(Anthologie permanente), Marc Dugardin, Psaume, passant

Par Florence Trocmé


Marc Dugardin publie Psaume, passant, avec des photos de son fils Antoine Dugardin, aux éditions du Chat Polaire. Il sera mercredi 23 mars à la Maison de la Poésie de Paris.
Matin qui s'ouvre sur les larmes d'une toute petite pleureuse. Et rien qu'un mince filet de voix pour que le désastre ne submerge pas le jour à jamais. Mélodie venue de loin. On a quitté le lit, ses draps chiffonnés par le sommeil et les songes. Debout, un peu dans le vertige encore. On entend la voix de la fillette, celle qui gémit tout doucement. Comment deviner la suite de l'histoire ? On ne sait pas. On ne sait rien, on voudrait ne plus rien savoir. N'être pour rien, surtout, dans ces larmes qui coulent. Les entendre seulement, comme un peu de pluie coulerait sur la vitre. Comme, inexplicablement, le jour est un fait de l'autre côté de la fenêtre... Petite pluie d'enfance, quelques notes d'une pleureuse, d'une berceuse, on n'a jamais su. On a pleuré pour ne pas mourir. On n'a pas voulu mourir noyé (même si, un jour, on a vraiment cru que cela arrivait).
(p. 22)
*
Ce n'est pas un psaume. C'est un texte avec une écharde sous la peau.
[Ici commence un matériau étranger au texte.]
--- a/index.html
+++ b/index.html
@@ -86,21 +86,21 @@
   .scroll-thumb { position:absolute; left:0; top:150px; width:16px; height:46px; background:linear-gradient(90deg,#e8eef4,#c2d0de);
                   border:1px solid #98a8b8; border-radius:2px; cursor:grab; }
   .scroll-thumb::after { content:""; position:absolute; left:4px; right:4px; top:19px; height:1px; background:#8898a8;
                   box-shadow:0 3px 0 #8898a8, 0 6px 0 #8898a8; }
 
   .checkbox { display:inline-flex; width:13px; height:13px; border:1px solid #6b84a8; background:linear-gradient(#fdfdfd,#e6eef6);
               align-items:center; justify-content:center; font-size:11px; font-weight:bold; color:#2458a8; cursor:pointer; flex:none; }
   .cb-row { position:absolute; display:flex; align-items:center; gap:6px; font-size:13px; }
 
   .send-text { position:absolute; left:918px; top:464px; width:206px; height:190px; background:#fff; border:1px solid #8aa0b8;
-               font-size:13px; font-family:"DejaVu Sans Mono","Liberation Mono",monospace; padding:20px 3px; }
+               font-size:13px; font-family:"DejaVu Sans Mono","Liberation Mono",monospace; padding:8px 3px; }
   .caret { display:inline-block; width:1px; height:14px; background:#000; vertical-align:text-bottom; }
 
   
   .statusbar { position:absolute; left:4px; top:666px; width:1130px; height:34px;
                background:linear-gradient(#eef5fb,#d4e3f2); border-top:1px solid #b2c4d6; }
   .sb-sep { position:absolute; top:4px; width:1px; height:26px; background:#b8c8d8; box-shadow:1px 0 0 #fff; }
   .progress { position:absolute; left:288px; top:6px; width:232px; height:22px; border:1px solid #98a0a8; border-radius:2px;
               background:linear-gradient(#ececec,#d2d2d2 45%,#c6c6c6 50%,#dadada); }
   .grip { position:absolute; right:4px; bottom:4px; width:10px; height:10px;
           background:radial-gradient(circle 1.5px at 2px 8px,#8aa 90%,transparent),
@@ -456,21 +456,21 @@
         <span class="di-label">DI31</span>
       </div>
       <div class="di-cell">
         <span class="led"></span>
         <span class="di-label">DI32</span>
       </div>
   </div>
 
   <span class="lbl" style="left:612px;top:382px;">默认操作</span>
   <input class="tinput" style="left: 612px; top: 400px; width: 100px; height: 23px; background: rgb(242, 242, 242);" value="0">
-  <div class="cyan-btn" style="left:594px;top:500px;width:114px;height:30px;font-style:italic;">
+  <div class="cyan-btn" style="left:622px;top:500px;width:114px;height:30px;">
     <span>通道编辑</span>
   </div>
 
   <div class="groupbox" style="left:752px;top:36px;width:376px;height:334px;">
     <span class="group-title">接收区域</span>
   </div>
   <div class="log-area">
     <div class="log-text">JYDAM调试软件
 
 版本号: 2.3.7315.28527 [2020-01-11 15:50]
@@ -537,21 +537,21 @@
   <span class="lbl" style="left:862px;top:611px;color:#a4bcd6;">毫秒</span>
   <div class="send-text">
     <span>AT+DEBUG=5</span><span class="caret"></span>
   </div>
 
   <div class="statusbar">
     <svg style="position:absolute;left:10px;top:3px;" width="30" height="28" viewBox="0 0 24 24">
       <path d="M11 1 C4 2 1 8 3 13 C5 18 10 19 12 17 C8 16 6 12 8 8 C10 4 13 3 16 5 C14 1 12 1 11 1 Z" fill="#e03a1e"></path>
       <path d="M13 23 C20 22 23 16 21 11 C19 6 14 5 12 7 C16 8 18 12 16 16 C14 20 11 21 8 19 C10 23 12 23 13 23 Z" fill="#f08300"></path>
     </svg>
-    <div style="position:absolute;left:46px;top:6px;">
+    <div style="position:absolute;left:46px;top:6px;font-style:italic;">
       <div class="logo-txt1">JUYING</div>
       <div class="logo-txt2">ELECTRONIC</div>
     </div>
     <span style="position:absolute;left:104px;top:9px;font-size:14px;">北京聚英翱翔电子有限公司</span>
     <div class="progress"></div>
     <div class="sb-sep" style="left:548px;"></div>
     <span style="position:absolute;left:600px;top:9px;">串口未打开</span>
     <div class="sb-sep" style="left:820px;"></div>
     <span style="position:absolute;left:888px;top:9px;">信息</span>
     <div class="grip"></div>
II s'écrit de brûlure en brûlure, il s'avance sur le chemin de ce qui le consume. Qu'il oublie de vouloir ! Qu'il oublie tout, sauf cette cadence qu'il n'a pas inventée, ce rythme plus fort que lui auquel il doit d'être là. Il peut bien fredonner, chantonner, se demander quel refrain le traverse, ou quelle comptine, née d'une enfance que, peut-être, il n'a même pas eue, ce ne sont pas des paroles, ce n'est pas une mémoire, c'est l'ombre d'une danse, c'est le martèlement sur le sol d'un pas qui le conduit, c'est l'improbable qui le tient debout – mais dieu ! qu'est-ce qui me prend d'écrire ça ? D'écrire que je suis là. Que je me suis confondu avec ce texte, que j'ai commencé à me confondre avec tous ceux qui auraient pu l'écrire...
(p. 24)
*
Ne pas étouffer.
Il s'agit de cela.
D'une poitrine qui se soulève.
De l'irruption du monde dans le corps d'un texte.
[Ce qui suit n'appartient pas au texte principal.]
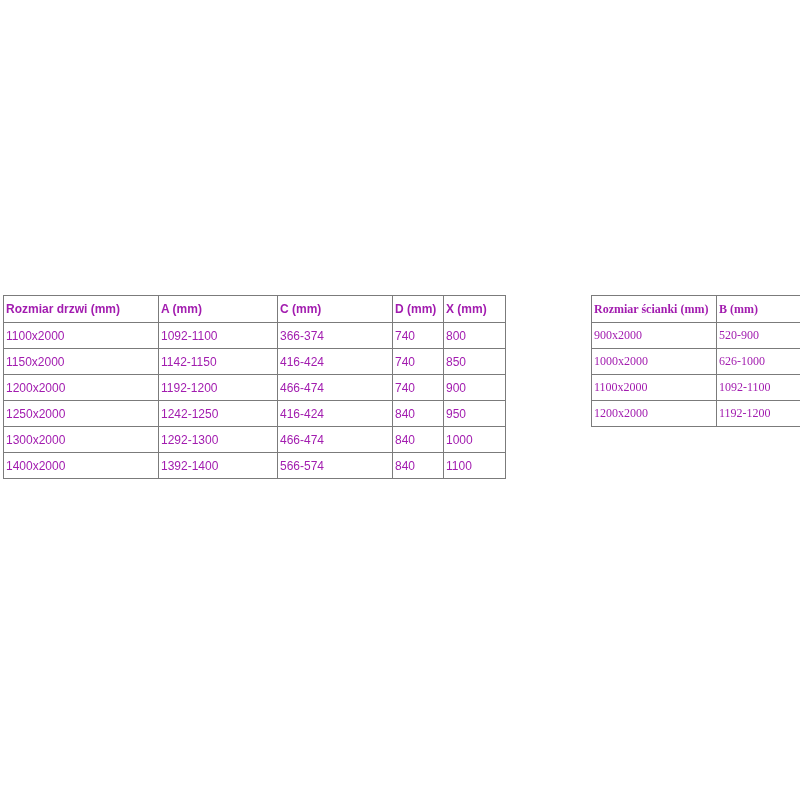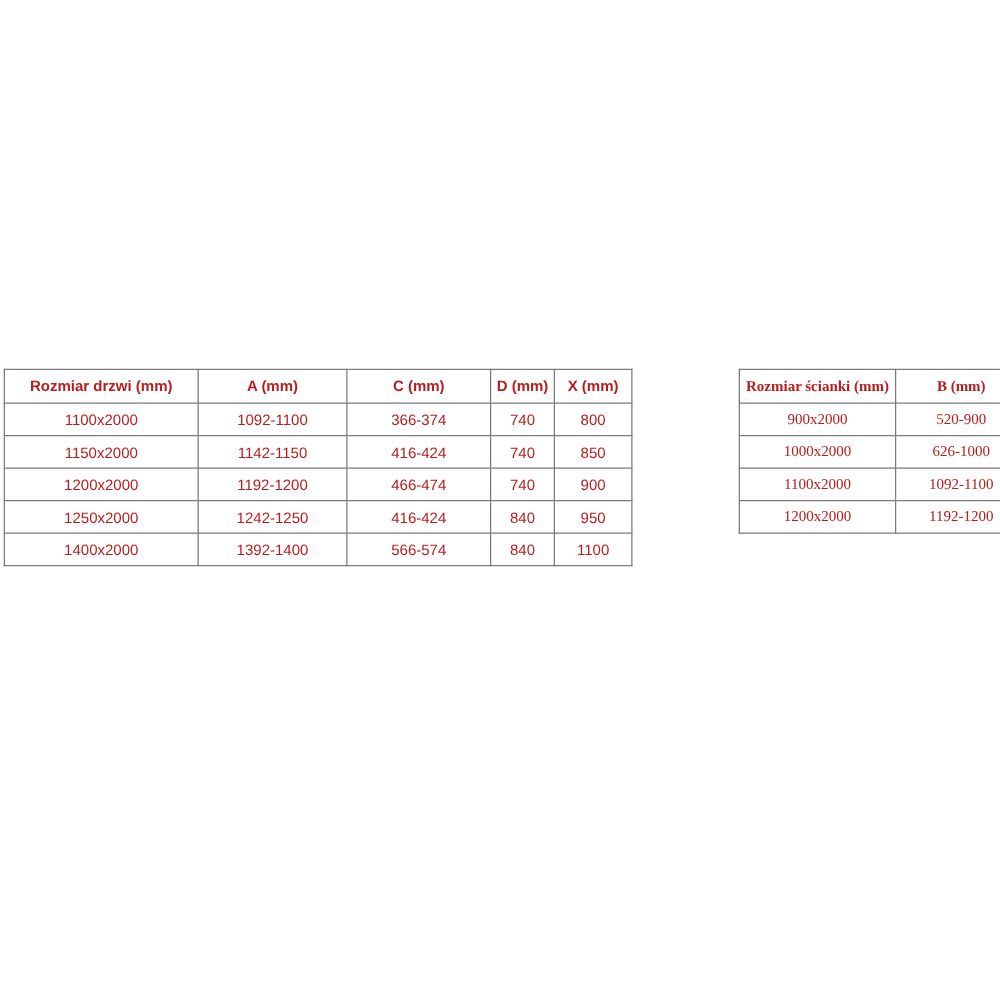--- a/index.html
+++ b/index.html
@@ -18,26 +18,26 @@
   table.spec {
     position: absolute;
     border-collapse: collapse;
     table-layout: fixed;
     background: #ffffff;
     font-size: 12px;
   }
   table.spec th,
   table.spec td {
     border: 1px solid #7b7b7b;
-    text-align: center;
+    text-align: left;
     vertical-align: middle;
     padding: 0 2px;
     overflow: hidden;
     white-space: nowrap;
-    color: #b91c1c;
+    color: #a21caf;
   }
   table.spec th {
     font-weight: bold;
     height: 26px;
   }
   table.spec td {
     font-weight: normal;
     height: 25px;
   }
   
@@ -106,20 +106,27 @@
           <td>900</td>
         </tr>
         <tr>
           <td>1250x2000</td>
           <td>1242-1250</td>
           <td>416-424</td>
           <td>840</td>
           <td>950</td>
         </tr>
         <tr>
+          <td>1300x2000</td>
+          <td>1292-1300</td>
+          <td>466-474</td>
+          <td>840</td>
+          <td>1000</td>
+        </tr>
+        <tr>
           <td>1400x2000</td>
           <td>1392-1400</td>
           <td>566-574</td>
           <td>840</td>
           <td>1100</td>
         </tr>
       </tbody>
   </table>
 
   <table class="spec" id="table-walls">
C'est encore plus simple que cela, plus brutal : il s'agit de la disparition d'un homme, à sa fenêtre.
Alors je reprends le fil de mon histoire. Cette femme, qu'un livre a rendue muette. L'histoire est vraie. Et le train, et le livre, un autre livre, que je tenais hier entre les mains. Rouge vif, sa couverture. Noires de beaucoup de morts, ses pages.
Sur les talus, encore plus vif, le rouge des coquelicots. Rouges comme de petites joues fragiles autour d'une grande tache noire. D'un trou.
Puis encore, du vert, du jaune, et les couleurs criardes des tags sur les murs.
Le bleu des myosotis, des ne m’oubliez pas. Le titre du livre que je lisais disait à peu près le m^mee chose, qu’on ne veut pas abandonner, être abandonné.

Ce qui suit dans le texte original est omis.